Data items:
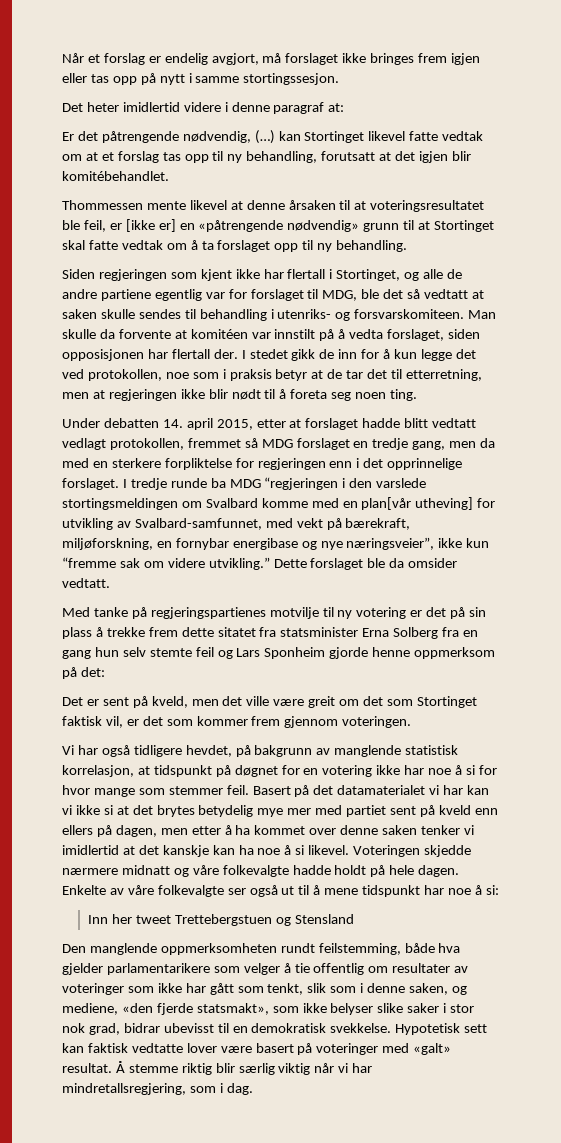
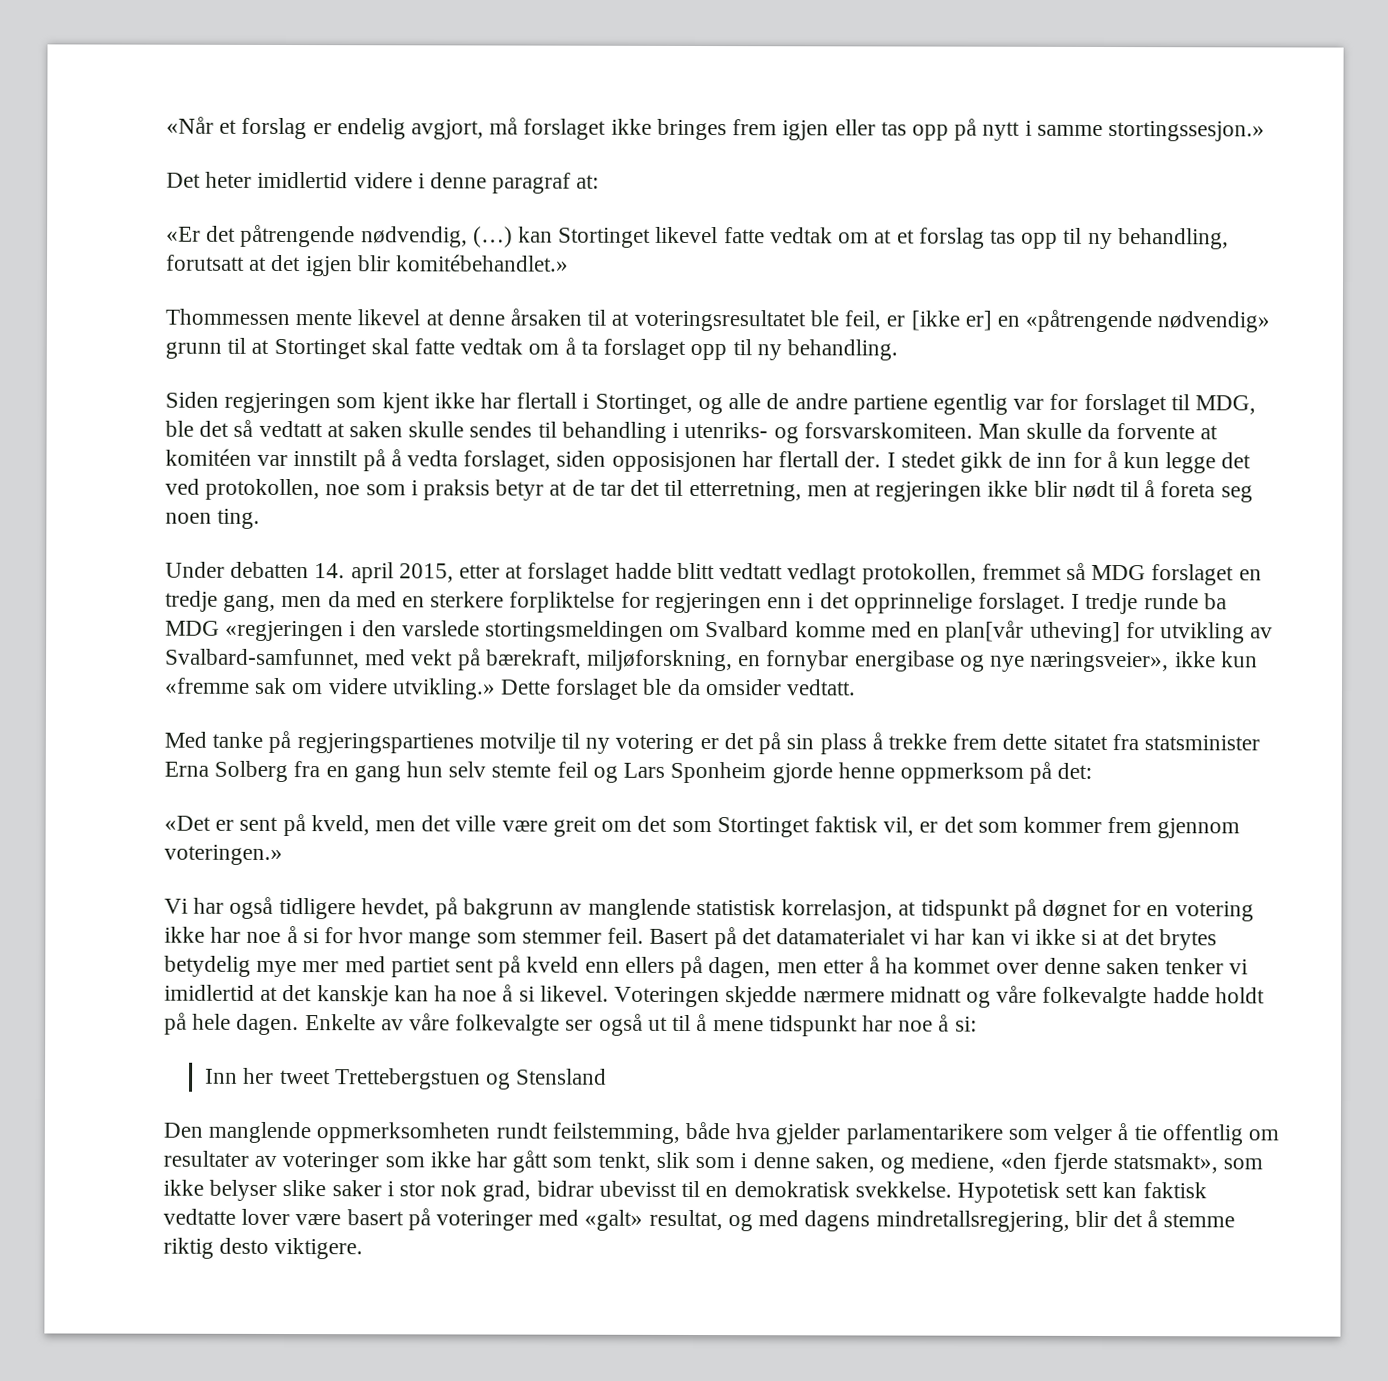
[62,53,84,63] Når -> [166,116,214,134] «Når
[243,73,340,85] stortingssesjon. -> [1107,121,1265,142] stortingssesjon.»
[62,132,74,141] Er -> [166,226,201,242] «Er
[62,171,169,181] komitébehandlet. -> [396,254,570,272] komitébehandlet.»
[264,477,339,490] “regjeringen -> [225,620,345,642] «regjeringen
[346,537,435,550] næringsveier”, -> [1030,651,1170,673] næringsveier»,
[62,557,116,568] “fremme -> [164,677,250,694] «fremme
[208,557,270,570] utvikling.” -> [391,678,496,700] utvikling.»
[62,697,83,706] Det -> [164,815,211,831] «Det
[342,716,412,728] voteringen. -> [164,844,283,865] voteringen.»
[62,1061,373,1075] [62,1083,253,1095] resultat. Å stemme riktig blir særlig viktig når vi har mindretallsregjering, som i dag. -> [648,1209,1236,1232] [163,1237,364,1260] resultat, og med dagens mindretallsregjering, blir det å stemme riktig desto viktigere.

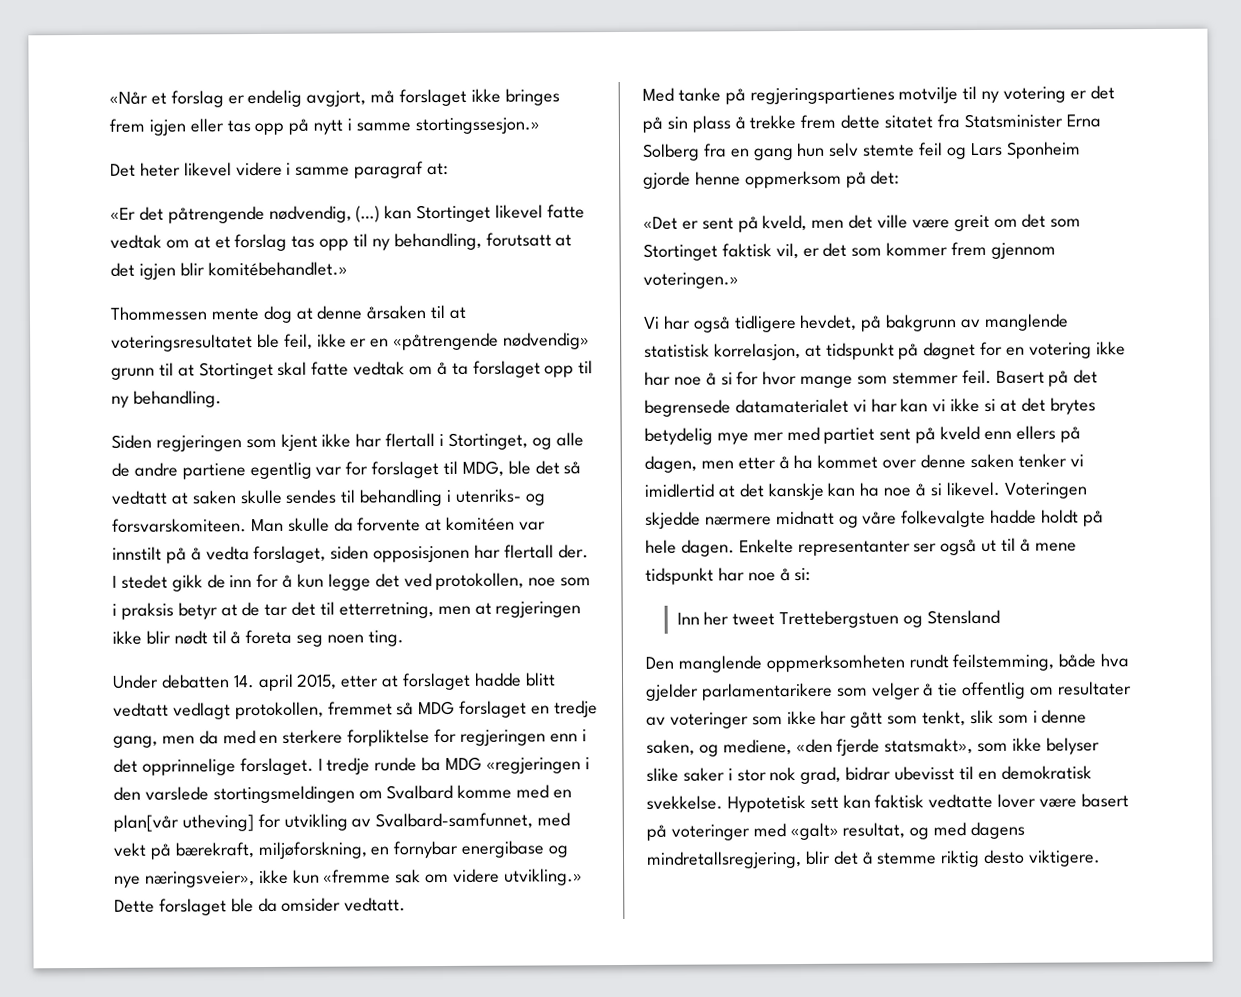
[257,171,349,189] imidlertid -> [183,162,232,177] likevel
[430,172,488,189] denne -> [295,166,351,176] samme
[357,309,421,326] likevel -> [262,305,293,323] dog
[886,310,992,331] er [ikke er] -> [316,333,368,348] ikke er
[1143,735,1260,751] statsminister -> [963,113,1063,129] Statsminister
(772, 936) none -> [644,399,731,417] begrensede
[380,1013,561,1036] av våre folkevalgte -> [797,540,911,557] representanter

EXERCISE DESCRIPTION — Please count the lines in the records that contain "likevel" and reply with the count alone.

REPLY TO THE TASK — 2